As a computer engineer and programming author, I’m pretty savvy when it comes to computers. But despite this, there are some areas of tech, be it gadgets, social media services, or even infrastructure changes, that I have a hard time adopting and bringing into my daily life. I thought it’d be fun to share a few of these with you, and why I have a hard time joining the herd. See if you recognize anything from your own tech habits.
1. Smart Phones
I want my phone to just be a phone. I like texting, but I have a much better time with a tiny keyboard than any on-screen keyboard, even on a bigger smart-phone. The main benefit I see to texting is conveying tiny snippets of information that would take much longer in a phone conversation, or are the kind of things I actually want to record so I can remember a number, a task, etc. I don’t get having texting conversations longer than 2-3 exchanges.
I get that there might be some added convenience in being able to access the Internet literally everywhere I go but I always balk at the data plan. A new thing is sharing 10 GBs of data between four family members a month. This is lousy! Do you have any idea the bandwidth I use on my laptop in a month? Over the weekend I just installed two games that were 3GB together. And before you tell me smart-phone content is smaller, what about streaming? If I watch a bunch of video on this thing, then I’m eating bandwidth. Now apparently I can save some of that bandwidth by being logged into WiFi, but getting each phone to correctly switch between communications methods seems dodgy.
Plus answering the phone without physical call buttons feels weird (my wife has a newish smart-phone and she’s welcome to it).
Everyone I know who has a smart-phone says they can’t imagine living without it, and yet they did perfectly well until they had the thing. This is one I’ll go kicking and screaming into the night on.
2. The Cloud
Call me old fashioned, but I don’t fully trust Google, Amazon and any other number of cloud based data services. I have a personal physical data storage capacity of somewhere in the neighborhood of 4-5TB (and climbing). Amazon hosts all the music I purchase from them online (mostly) and that’s okay, but I still like having the downloaded copy and mostly playing from it. Same with eBooks, games, comics and just about anything else I purchase online.

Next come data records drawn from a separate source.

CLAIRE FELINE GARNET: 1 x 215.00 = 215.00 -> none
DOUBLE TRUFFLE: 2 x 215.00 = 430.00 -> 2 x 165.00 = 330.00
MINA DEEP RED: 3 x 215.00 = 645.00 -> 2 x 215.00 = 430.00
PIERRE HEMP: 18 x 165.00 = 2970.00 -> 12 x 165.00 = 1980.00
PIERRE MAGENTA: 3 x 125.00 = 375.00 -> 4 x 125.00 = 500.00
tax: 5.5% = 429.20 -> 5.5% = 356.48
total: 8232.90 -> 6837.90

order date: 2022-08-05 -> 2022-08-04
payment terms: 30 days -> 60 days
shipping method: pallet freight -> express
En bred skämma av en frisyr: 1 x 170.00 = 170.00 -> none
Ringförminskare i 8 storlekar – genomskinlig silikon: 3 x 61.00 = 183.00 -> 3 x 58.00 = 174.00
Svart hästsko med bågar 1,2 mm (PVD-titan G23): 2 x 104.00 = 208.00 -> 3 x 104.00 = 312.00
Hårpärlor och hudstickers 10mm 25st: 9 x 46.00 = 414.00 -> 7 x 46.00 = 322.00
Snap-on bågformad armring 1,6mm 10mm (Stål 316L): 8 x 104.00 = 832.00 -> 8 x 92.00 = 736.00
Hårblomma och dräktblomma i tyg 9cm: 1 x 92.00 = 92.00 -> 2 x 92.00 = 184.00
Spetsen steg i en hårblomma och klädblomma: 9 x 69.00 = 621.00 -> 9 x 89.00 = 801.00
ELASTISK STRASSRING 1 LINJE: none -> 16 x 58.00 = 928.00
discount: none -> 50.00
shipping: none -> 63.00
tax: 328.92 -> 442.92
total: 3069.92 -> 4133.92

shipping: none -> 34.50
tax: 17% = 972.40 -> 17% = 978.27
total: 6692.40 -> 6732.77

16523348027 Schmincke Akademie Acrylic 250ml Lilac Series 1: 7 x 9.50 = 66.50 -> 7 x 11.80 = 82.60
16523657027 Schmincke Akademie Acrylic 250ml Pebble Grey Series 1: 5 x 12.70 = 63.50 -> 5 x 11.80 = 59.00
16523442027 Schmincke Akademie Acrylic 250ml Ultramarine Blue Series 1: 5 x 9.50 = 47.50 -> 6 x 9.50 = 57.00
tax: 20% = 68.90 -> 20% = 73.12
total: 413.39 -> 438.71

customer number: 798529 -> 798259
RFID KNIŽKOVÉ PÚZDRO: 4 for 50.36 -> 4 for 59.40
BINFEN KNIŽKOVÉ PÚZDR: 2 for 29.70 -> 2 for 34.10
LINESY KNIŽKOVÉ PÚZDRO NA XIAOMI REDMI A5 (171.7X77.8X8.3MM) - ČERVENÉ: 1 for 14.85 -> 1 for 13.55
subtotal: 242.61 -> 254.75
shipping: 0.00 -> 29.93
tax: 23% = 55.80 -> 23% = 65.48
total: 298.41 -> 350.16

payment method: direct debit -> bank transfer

Part of this is the clunkiness of accessing these services. I like lightweight MP3 players (like XMPlay). Small, portable, extensible, and not spending all my computer resources trying to catalog, find album covers, and suggest more things I should buy.
I have enough free on-line storage to store a copy of every story, book, and document I’ve ever written, and most of my pictures. But do I really want all of that information where a third party can get to it? I know it’s “secure”, but a lot of secure things can be broken into, or used for things I didn’t approve of (just read your terms of service). I keep dedicated backups, either two working copies on disk, or burned to DVDs. Sometimes I’m spending a lot of my life organizing and making sure I have the right stuff with me, but if you put a good enough system in place, it can be just as convenient as any cloud service, and far more secure.
Also any cloud documents app I’ve used, like Google Docs, is way clunkier than Word. Sure you can collaborate, but how often do I do that anyway?
3. Twitter
I think I’d like Twitter more if I were a smart-phone user. It doesn’t seem like an experience that’s geared for the laptop, or even the small tablet screen. But if I want random articles, humor, or the minutiae of people’s lives, Facebook serves it up to me in a more pleasing and efficient fashion.
4. 11-inch Tablets
For me a tablet is a Book/GameBoy replacement. It is not as powerful, as fully featured, or as easy to use as my laptop. No matter how light you make a large tablet, it will feel uncomfortable to hold, and if it has to sit on a desk, it might as well be a laptop.
5. YouTube
Now don’t get me wrong. I watch a ton of stuff on YouTube, but never from the actual site. It’s all referrals from Facebook or funny things friends send me. As a website to browse and watch stuff, it’s pretty bad. The only things I really watch consistently on YouTube are the Last Week Tonight posts from John Oliver, and even those don’t always come up in a logical order when viewed either on a computer or on my Wii.
YouTube is a video hosting service, not really a place to find anything unless you already know what to look for. Vimeo, conversely, leans into this hosting and seems to provide a much more high-quality and versatile product. I can’t see YouTube as a great place to host fractal videos, but Vimeo, maybe.
What are your technology blind spots?